I ask: "Why should we become friendlier with Russia? Isn't it becoming more of a dictatorship?"
Serge: "Let's stop once and for all judging our external affiliations on the basis of the domestic nature of that regime. The messianic notion that only with democracies can we can be friends should be denied by Brussels (center of the European Union), because the EU is becoming a dictatorship. It is mandating gay marriage, totally bypassing national assemblies. The Czech Republic four times rejected that proposal but now a court in Luxembourg is overriding that.
"Russia is not becoming a dictatorship. It's becoming more authoritarian. That's neither here nor there in the American security calculus, which supported South Korea, Singapore, Chile under General Pinochet, and various unsavory characters around the Middle East such as General Musharraf [in Pakistan]..."
Luke: "What do we get from being friendly with Russia? What's in it for us?"
Serge: "Alternative sources of energy. After Saudi Arabia, Russia has the biggest oil reserves in the world. There are enormous natural resources in Siberia. We have common [Islamic enemies]."
My friend tells me I've matured since he met me eight years ago.
I ask him if Reform Judaism was responsible for the Holocaust.
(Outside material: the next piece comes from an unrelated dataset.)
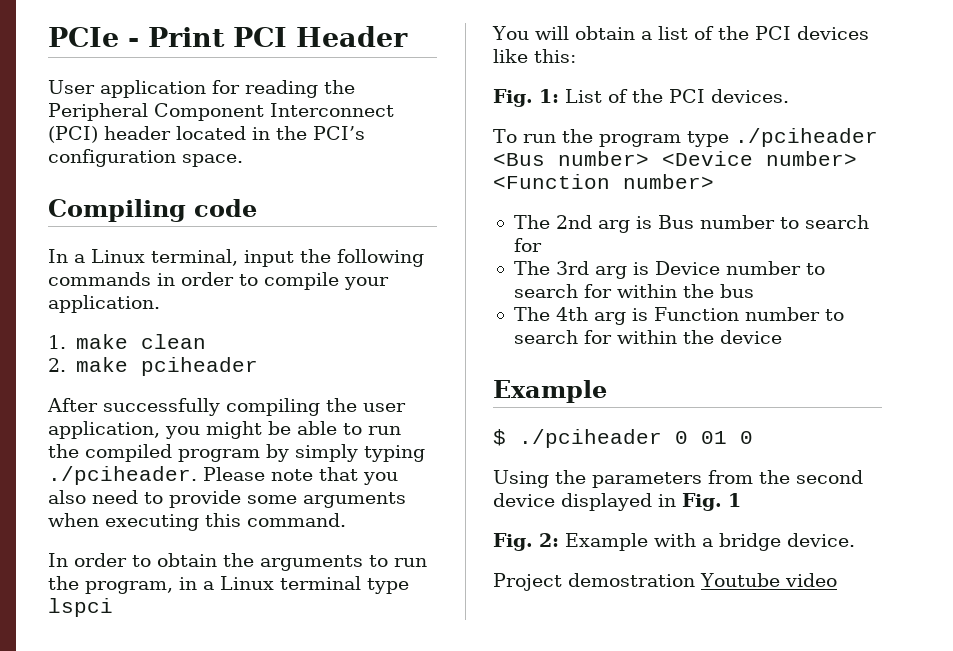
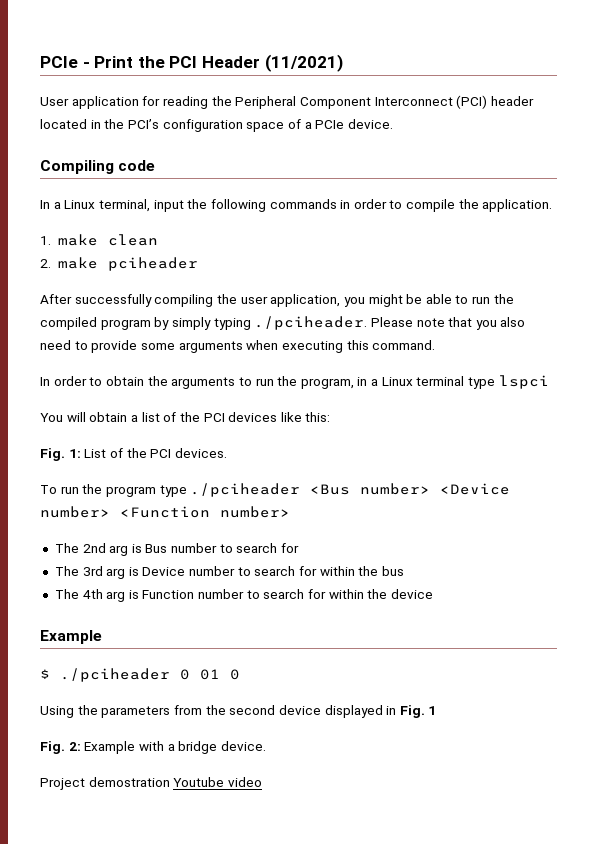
(225, 37) none -> [137,56,165,68] the
(408, 36) none -> [264,54,343,72] (11/2021)
[182,154,243,167] space. -> [246,119,393,132] space of a PCIe device.
[344,277,389,290] your -> [458,199,479,209] the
He gets all offended and claims it was Hitler's fault.
In the mens room, I shoot him a glance and ask him if he's considered doing movies.
It takes him 15 seconds to get it.
As we walk out, my friend says, "Did you see that Asian girl? Did you see how she looked at me?"
I get anxious when I arrive home and see that I'm overdue with the following library book -- How to Control Your Anxiety.